The kind of nationalization I’m thinking of is not a) the temporary takeover, 
reorganization, and recapitalization of failed banks at taxpayer expense and 
their return to the private sector at bargain basement prices nor b) the 
conversion of publicly-owned enterprises to profit-making entities with 
shareholder participation and so-called Special Operating Agencies (SOE’s) 

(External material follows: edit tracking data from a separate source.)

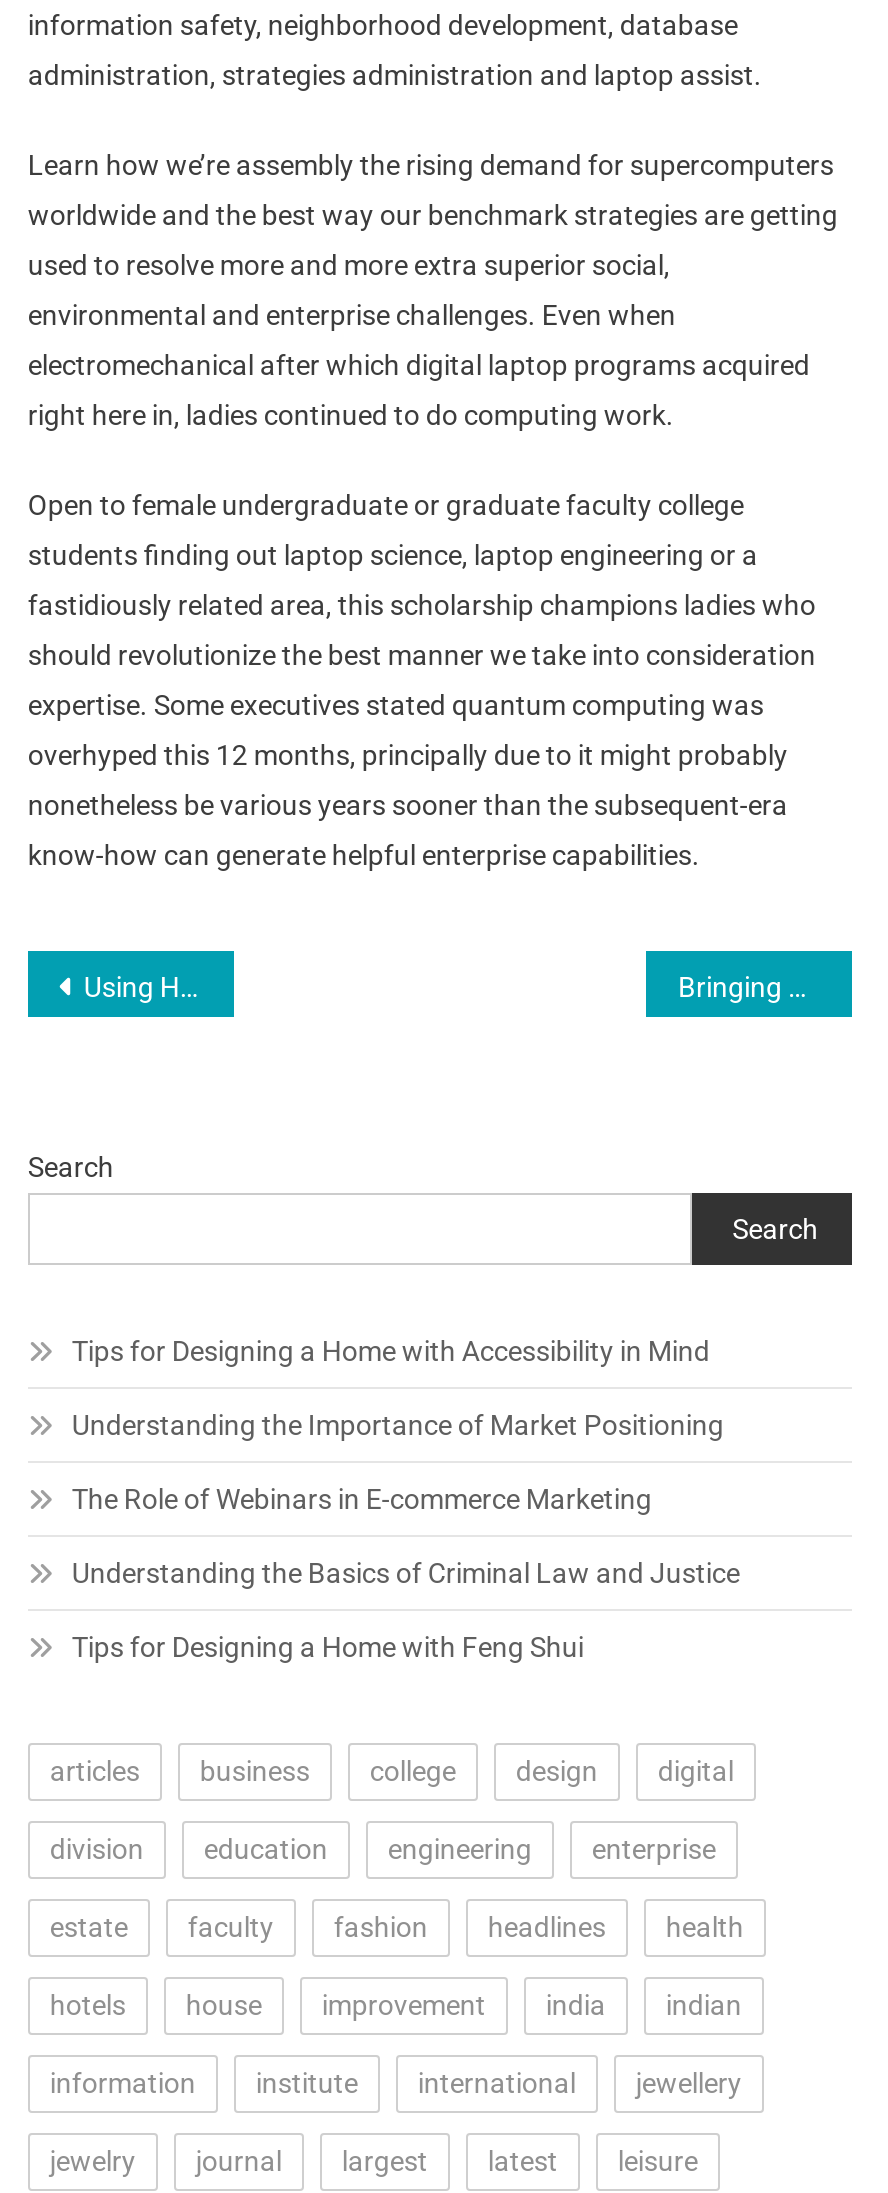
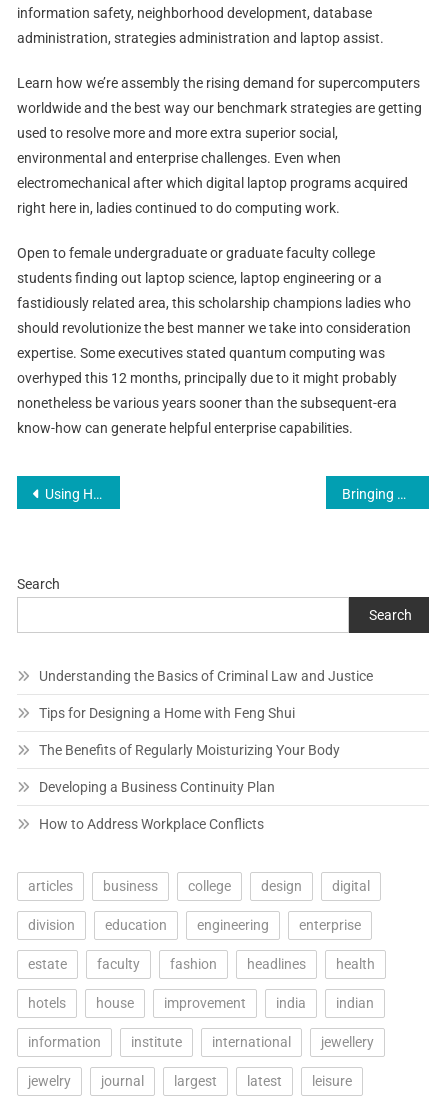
- Tips for Designing a Home with Accessibility in Mind
- Understanding the Importance of Market Positioning
- The Role of Webinars in E-commerce Marketing

moved up: Understanding the Basics of Criminal Law and Justice | Tips for Designing a Home with Feng Shui

+ The Benefits of Regularly Moisturizing Your Body
+ Developing a Business Continuity Plan
+ How to Address Workplace Conflicts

whose survival depends on their performance in competitive capitalist markets 
rather than government funding. As you know, this is another feature of the 
neoliberal turn, including in China. I have in mind the original socialist 
conception of public ownership whose primary purpose is service to the public 
rather than competition with low-wage private corporations whose operations are 
restricted to profitable sectors. 

Fanny and Freddy and the conversion of post offices and other public utilities 
into profit-seeking enterprises fall into this category. I certainly agree 
about the investment houses and insurers which have no public utility and which 
could be shut down. 

I’m still not persuaded that the American people, given a lead, would not 
support targeted nationalization of the polluting energy sector, the 
price-gouging pharmaceutical sector, and the loan-sharking financial sector. 
The most radical proposals for regulation coming from Sanders and others are 
equally perceived as unrealistic given the power of these lobbies. There are no 
easy answers because of the power imbalance which has greatly widened between 
the classes in the past three or four decades.